En tout état de cause, l’article L. 213-3 du code de l’organisation judiciaire ne confère aucun pouvoir au juge aux affaires familiales pour trancher les conséquences préjudiciables de la séparation des concubins, lesquelles relèvent du droit commun. Les demandes indemnitaires formulées par Monsieur [W] relèvent de la seule compétence du tribunal saisi.
En conséquence, l’exception d’incompétence soulevée par Madame [M] ne peut prospérer.
Sur les demandes annexes
Les dépens de l’incident seront réservés pour être jugés en même temps que ceux de l’instance au fond.
Il n’y a pas lieu à ce stade de la procédure de faire application des dispositions de l’article 700 du code de procédure civile.
PAR CES MOTIFS
Le juge de la mise, statuant par ordonnance contradictoire, rendue en premier ressort et par mise à disposition au greffe et susceptible d’appel dans les conditions de l’article 795 du code de procédure civile :
REJETTE l’exception d’incompétence soulevée par Madame [G] [M] ;
DIT n’y avoir lieu à condamnation au titre de l’article 700 du code de procédure civile ;
DEBOUTE les parties de leurs demandes plus amples ou contraires qui ont été reprises dans l’exposé du litige ;
RAPPELLE que la présente décision bénéficie de plein droit de l'exécution provisoire ;
RESERVE les dépens ;
RENVOIE l’affaire à l’audience de mise en état du 15 mai 2024 à 10h10 avec INJONCTION pour le défendeur d’avoir régularisé ses premières conclusions au fond avant le 30 avril 2024 compte tenu du délai écoulé depuis l’introduction de l’instance.

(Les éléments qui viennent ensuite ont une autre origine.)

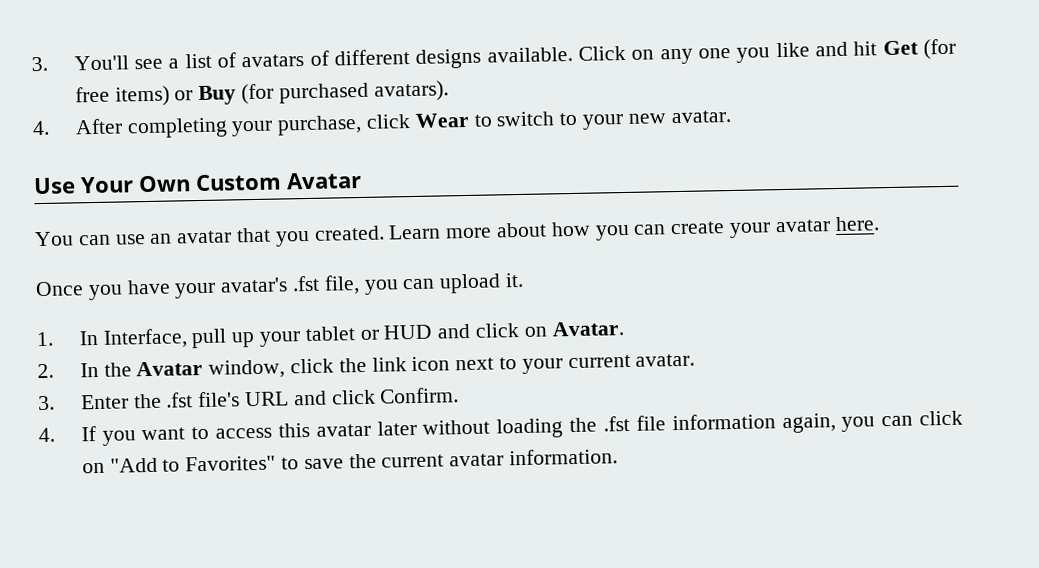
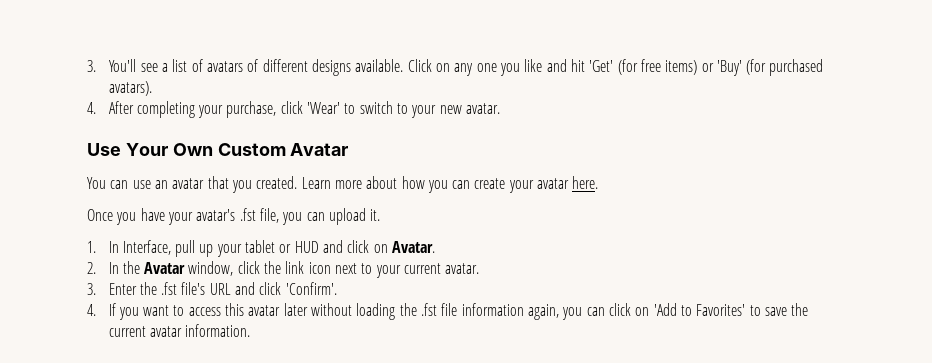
- Click on any one you like and hit Get (for free items) or Buy (for purchased avatars).
+ Click on any one you like and hit 'Get' (for free items) or 'Buy' (for purchased avatars).
- 4. After completing your purchase, click Wear to switch to your new avatar.
+ 4. After completing your purchase, click 'Wear' to switch to your new avatar.
- 3. Enter the .fst file's URL and click Confirm.
+ 3. Enter the .fst file's URL and click 'Confirm'.
- 4. If you want to access this avatar later without loading the .fst file information again, you can click on "Add to Favorites" to save the current avatar information.
+ 4. If you want to access this avatar later without loading the .fst file information again, you can click on 'Add to Favorites' to save the current avatar information.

A défaut la clôture pourra être ordonnée.
RAPPELLE que :
1/ Sauf convocation spécifique à l'initiative du juge de la mise en état ou entretien sollicité par les conseils, les audiences de mise en état sont dématérialisées et par conséquent se tiennent sans la présence des conseils, par échanges de messages électroniques via RPVA. Les demandes d'entretien doivent être adressées par voie électronique au plus tard 3 jours avant l'audience en précisant leur objet afin de pouvoir fixer un rendez-vous contradictoire auquel toutes les parties pourront être présentes si elles le souhaitent.
2/ Les derniers messages RPVA doivent être adressés la veille de l’audience au plus tard à 12 heures ; à défaut, il ne sera pas tenu compte du message qui sera automatiquement rejeté.
Faite et rendue à Paris le 12 Mars 2024.